Screenshot and code edit data
———

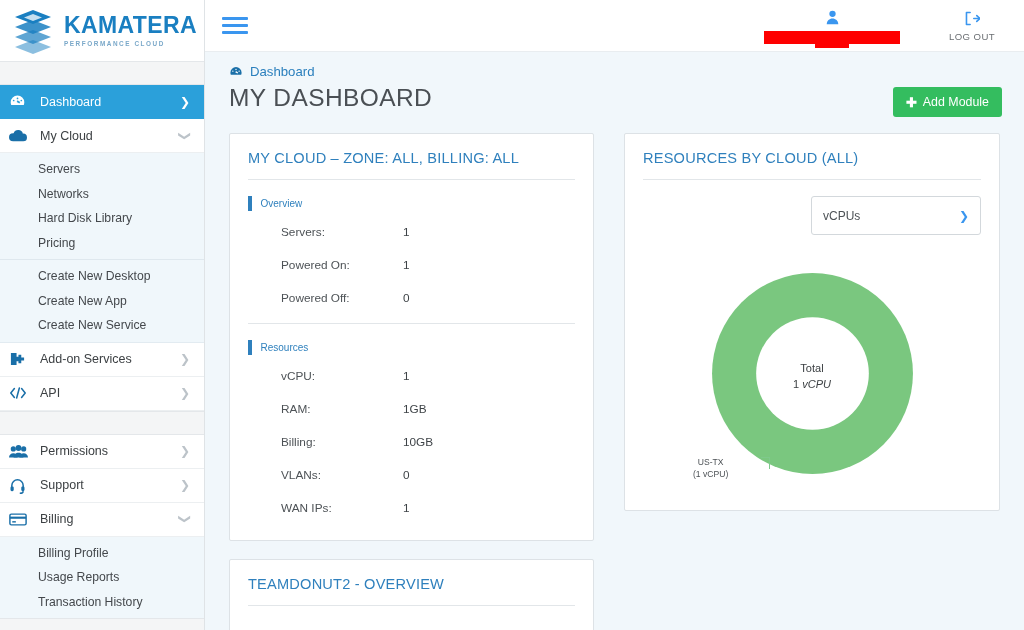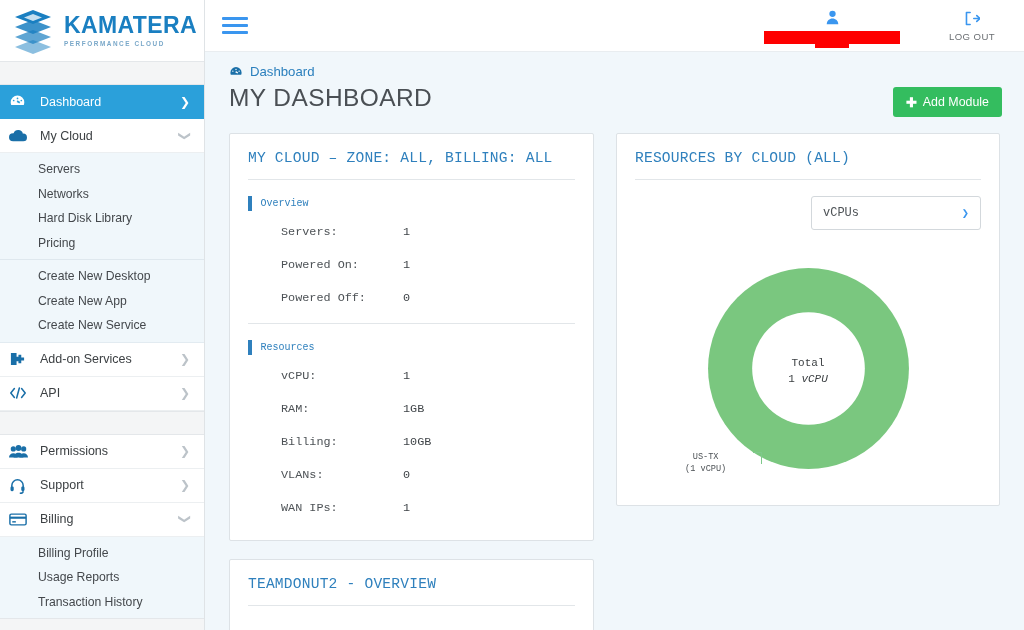--- a/index.html
+++ b/index.html
@@ -108,7 +108,7 @@
   .btn-add .plus { font-size: 13px; font-weight: bold; line-height: 1; }
 
   .grid {
-    display: flex; gap: 22px; padding: 8px 24px 0 24px; flex: 1; overflow: hidden; font-family: Liberation Mono, monospace;
+    display: flex; gap: 30px; padding: 8px 24px 0 24px; flex: 1; overflow: hidden;
   }
   .col { display: flex; flex-direction: column; gap: 18px; }
   .col-left { width: 365px; min-width: 365px; }

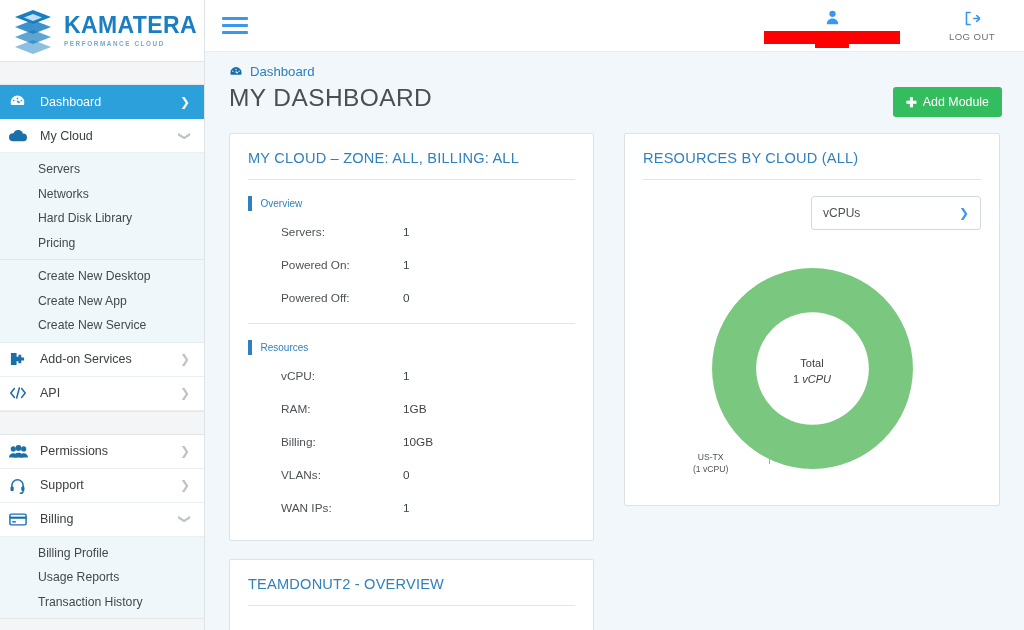--- a/index.html
+++ b/index.html
@@ -142,7 +142,7 @@
   .donut-card { padding-bottom: 14px; }
   .select-wrap { display: flex; justify-content: flex-end; margin-top: 16px; }
   .select-box {
-    width: 170px; height: 34px; border: 1px solid #d3d8dc; border-radius: 3px;
+    width: 170px; height: 39px; border: 1px solid #d3d8dc; border-radius: 3px;
     background: #ffffff; display: flex; align-items: center; justify-content: space-between;
     padding: 12px 11px; font-size: 12px; color: #4d5256; cursor: pointer;
   }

———

◆ Task description ◆
Where does the string "overflow" occur in the data above? Copy every line that holds it.

◆ Task answer ◆
-    display: flex; gap: 22px; padding: 8px 24px 0 24px; flex: 1; overflow: hidden; font-family: Liberation Mono, monospace;
+    display: flex; gap: 30px; padding: 8px 24px 0 24px; flex: 1; overflow: hidden;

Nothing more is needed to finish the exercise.